Deploying a .NET Core Web API to Convox Cloud

As a .NET Core developer, you want deployments to be painless. You want to focus on writing code, not wrestling with infrastructure. Convox Cloud delivers exactly that—a fully-managed platform that handles SSL certificates, load balancing, health checks, and zero-downtime deployments automatically, so you can ship features faster.

In this tutorial, we'll deploy a production-ready ASP.NET Core Web API to Convox Cloud in minutes. We'll use the official convox-examples/dotnet-core repository to demonstrate how Convox makes production best practices effortless—from multi-stage Docker builds to automatic scaling.

Why Convox Cloud for .NET Core?

Convox Cloud provides the simplicity of a Platform-as-a-Service with the flexibility developers need. Unlike traditional PaaS offerings that lock you into their way of doing things, Convox uses standard Docker containers and a simple YAML configuration. This means:

  • No vendor lock-in: Your containerized .NET app runs the same way anywhere
  • Instant setup: Create a machine in under a minute, no cloud expertise required
  • Production-ready defaults: Automatic SSL, health checks, and rolling deployments out of the box
  • Predictable pricing: Fixed monthly costs instead of complex cloud billing

Prerequisites and Setup

First, let's get your Convox Cloud environment ready:

1. Create a Convox account at console.convox.com

2. Create your first Machine through the Console Onboarding (X-Small tier includes 250 free hours/month—perfect for development)

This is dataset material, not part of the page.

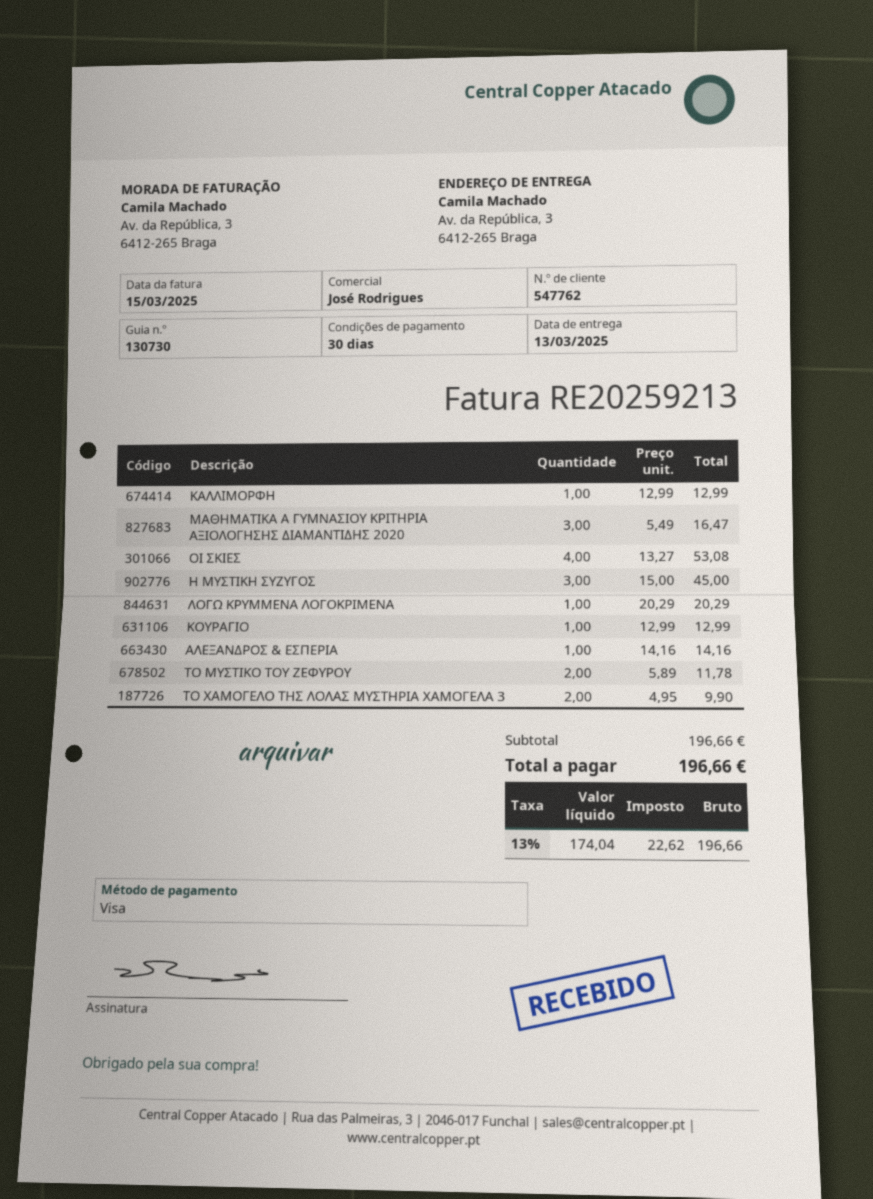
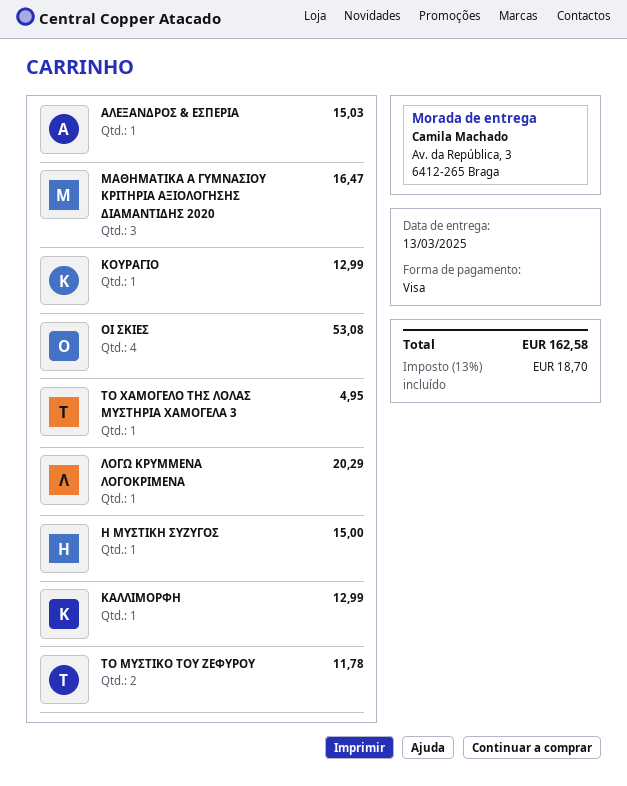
Η ΜΥΣΤΙΚΗ ΣΥΖΥΓΟΣ: 3 for 45.00 -> 1 for 15.00
ΑΛΕΞΑΝΔΡΟΣ & ΕΣΠΕΡΙΑ: 1 for 14.16 -> 1 for 15.03
ΤΟ ΧΑΜΟΓΕΛΟ ΤΗΣ ΛΟΛΑΣ ΜΥΣΤΗΡΙΑ ΧΑΜΟΓΕΛΑ 3: 2 for 9.90 -> 1 for 4.95
tax: 13% = 22.62 -> 13% = 18.70
total: 196.66 -> 162.58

3. Install the Convox CLI:

macOS (Intel/AMD):

curl -L https://github.com/convox/convox/releases/latest/download/convox-macos -o /tmp/convox
sudo mv /tmp/convox /usr/local/bin/convox
sudo chmod 755 /usr/local/bin/convox

macOS (Apple Silicon/ARM):

curl -L https://github.com/convox/convox/releases/latest/download/convox-macos-arm64 -o /tmp/convox
sudo mv /tmp/convox /usr/local/bin/convox
sudo chmod 755 /usr/local/bin/convox

Linux (x86_64):

curl -L https://github.com/convox/convox/releases/latest/download/convox-linux -o /tmp/convox
sudo mv /tmp/convox /usr/local/bin/convox
sudo chmod 755 /usr/local/bin/convox

Linux (ARM64):

curl -L https://github.com/convox/convox/releases/latest/download/convox-linux-arm64 -o /tmp/convox
sudo mv /tmp/convox /usr/local/bin/convox
sudo chmod 755 /usr/local/bin/convox

Get your CLI key from the Convox Console:

  • Access the Account page in the top right corner of the Console
  • Or find it in the onboarding flow if you chose CLI deployment setup

Then authenticate by pasting the given command with key into your terminal.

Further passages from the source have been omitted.